# WHAT THE TASK REQUIRES
Give back each line of the material that contains the word "none".

# DATA
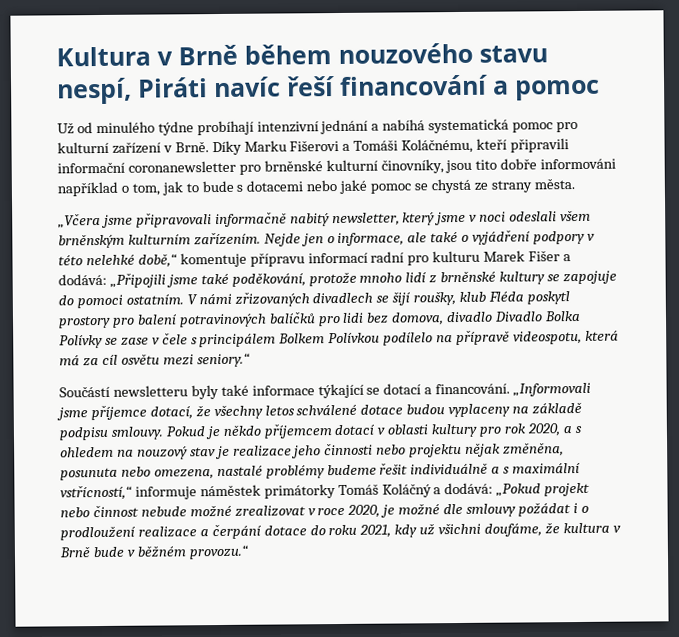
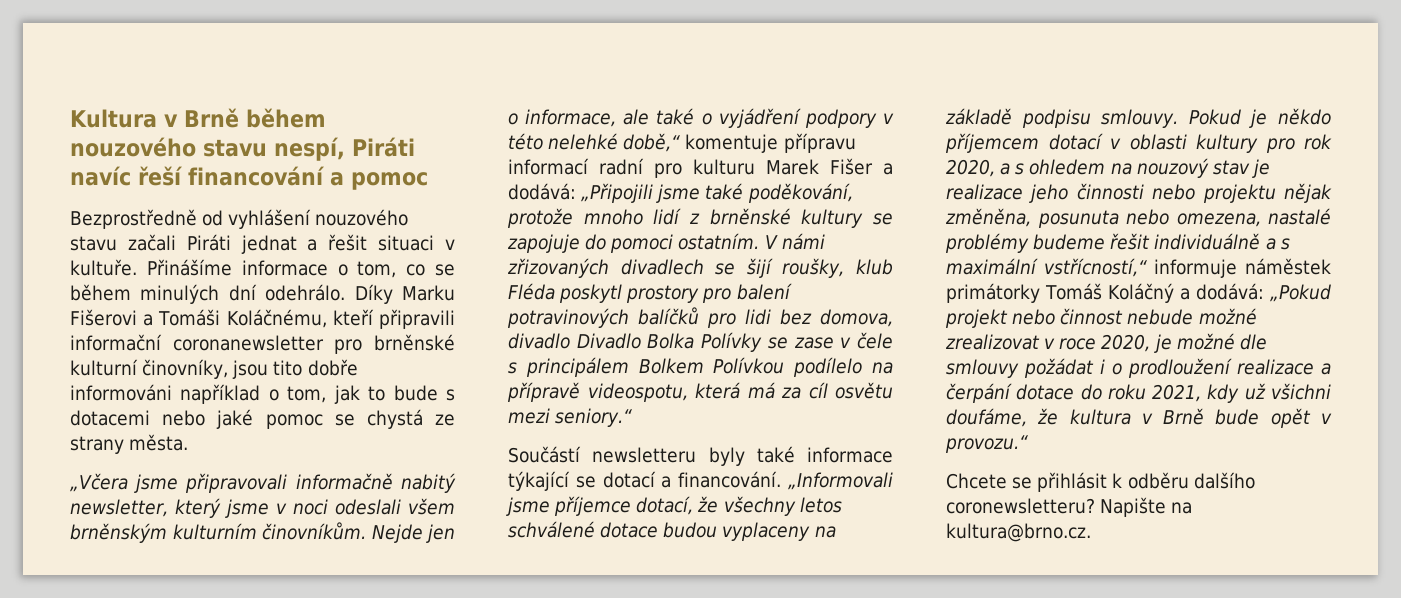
[57,118,579,136] [57,141,209,154] Už od minulého týdne probíhají intenzivní jednání a nabíhá systematická pomoc pro kulturní zařízení v Brně. -> [70,209,409,229] [70,234,455,254] [70,259,455,278] [70,284,346,304] Bezprostředně od vyhlášení nouzového stavu začali Piráti jednat a řešit situaci v kultuře. Přinášíme informace o tom, co se během minulých dní odehrálo.
[193,231,261,246] zařízením. -> [262,522,366,540] činovníkům.
[126,545,186,558] v běžném -> [1270,408,1332,428] opět v
(249, 552) none -> [946,472,1255,492] [946,497,1193,517] [946,523,1091,542] // Chcete se přihlásit k odběru dalšího coronewsletteru? Napište na kultura@brno.cz.

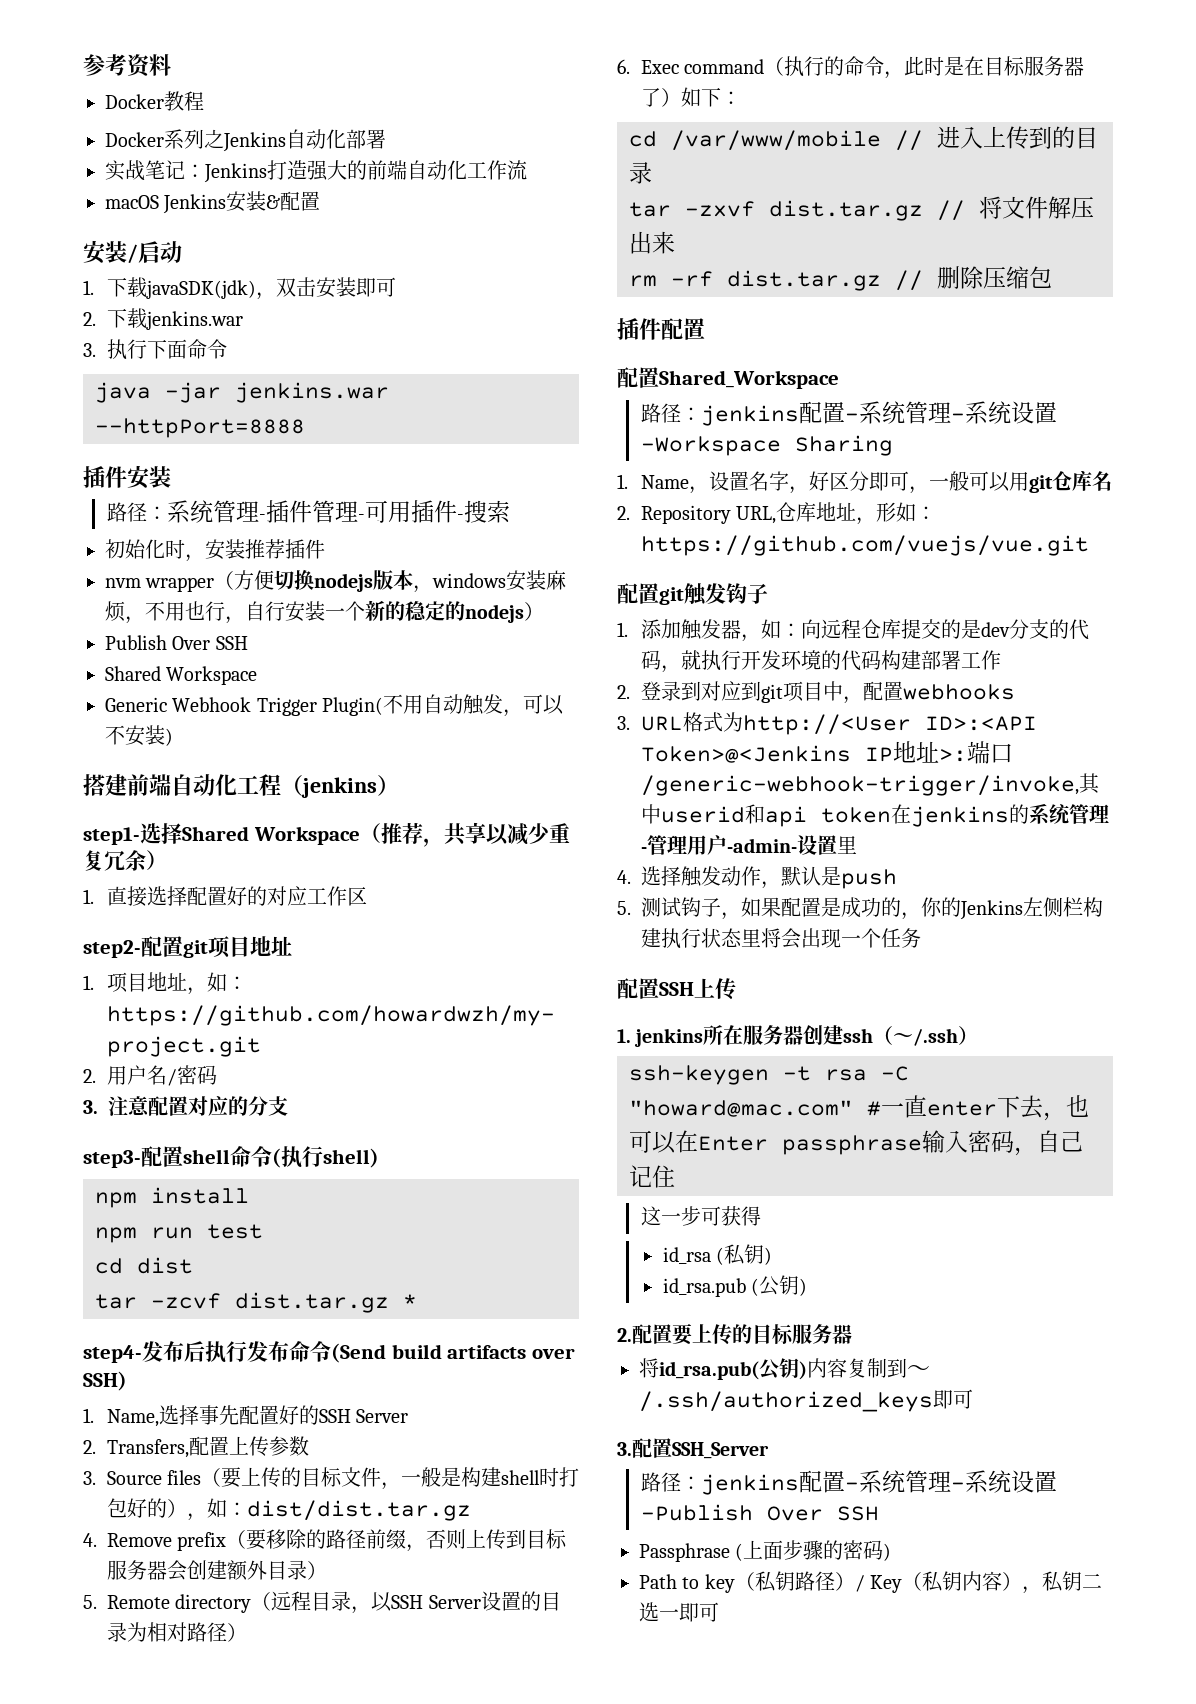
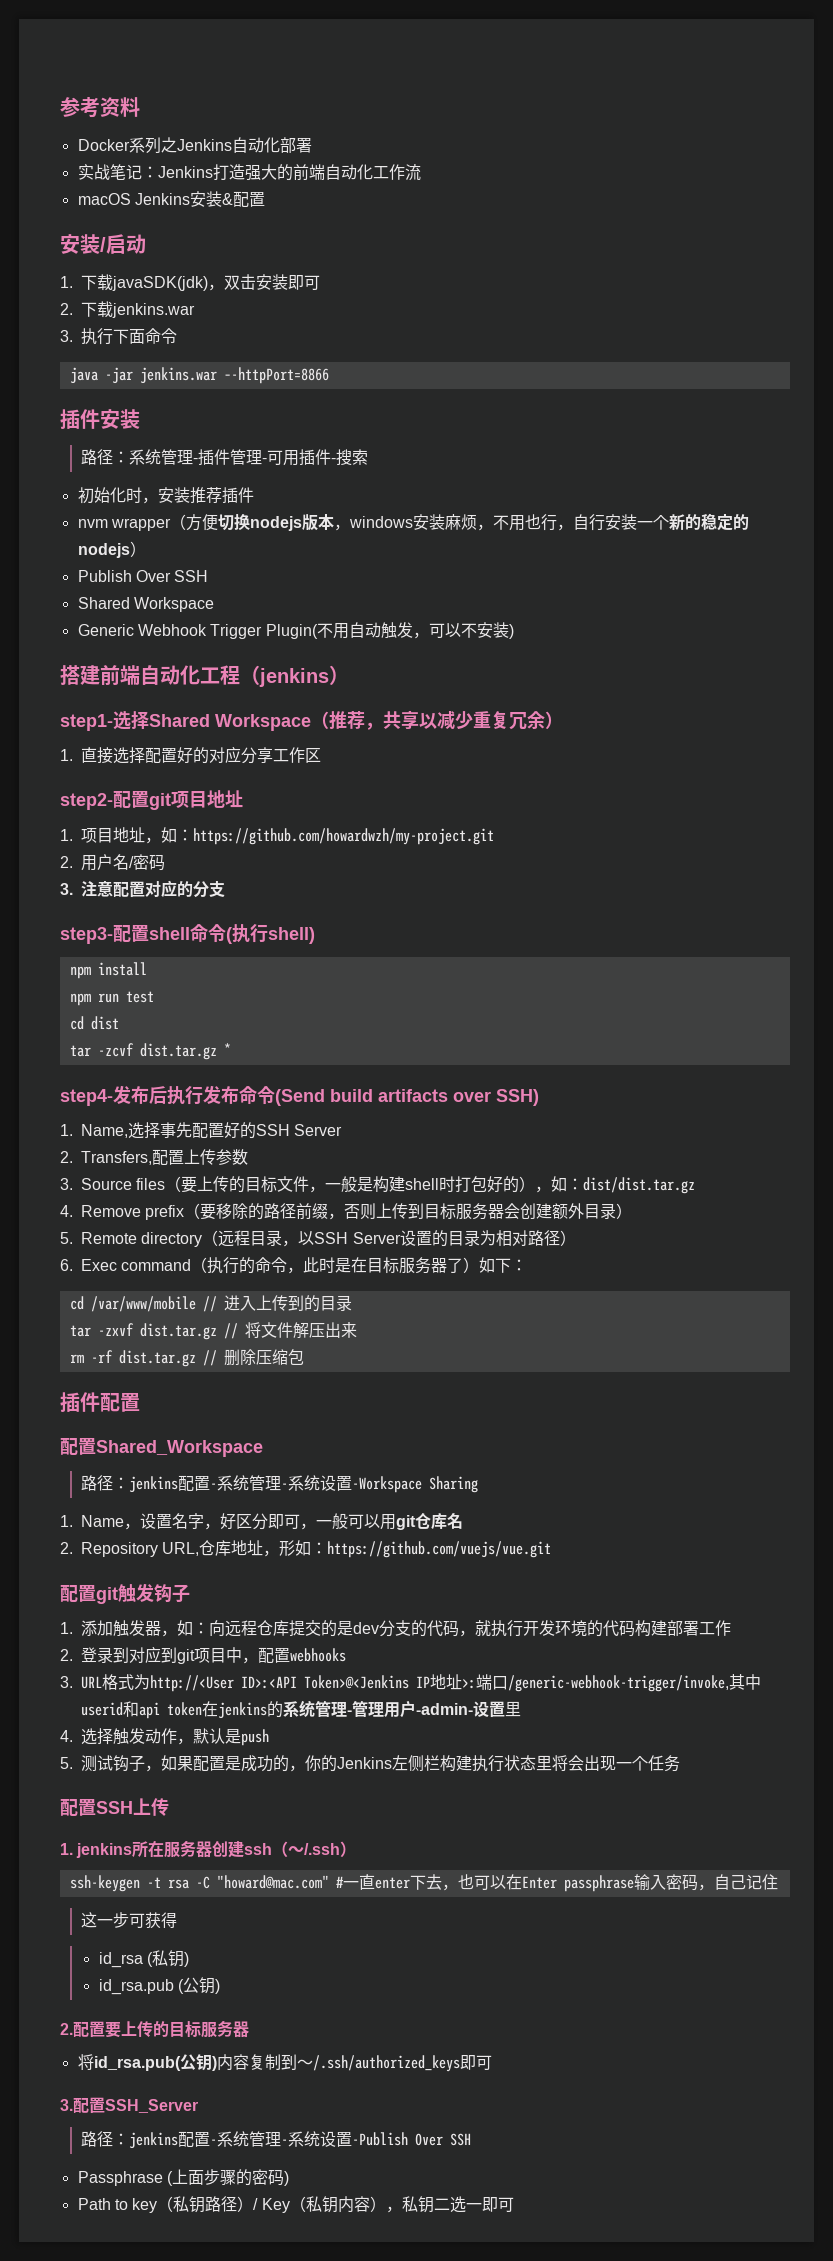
[105,91,204,111] // Docker教程 -> (140, 107) none
[95,418,305,438] –-httpPort=8888 -> [223,367,329,384] –-httpPort=8866
(307, 896) none -> [241,747,274,764] 分享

# RESPONSE BELOW
(249, 552) none -> [946,472,1255,492] [946,497,1193,517] [946,523,1091,542] // Chcete se přihlásit k odběru dalšího coronewsletteru? Napište na kultura@brno.cz.
[105,91,204,111] // Docker教程 -> (140, 107) none
(307, 896) none -> [241,747,274,764] 分享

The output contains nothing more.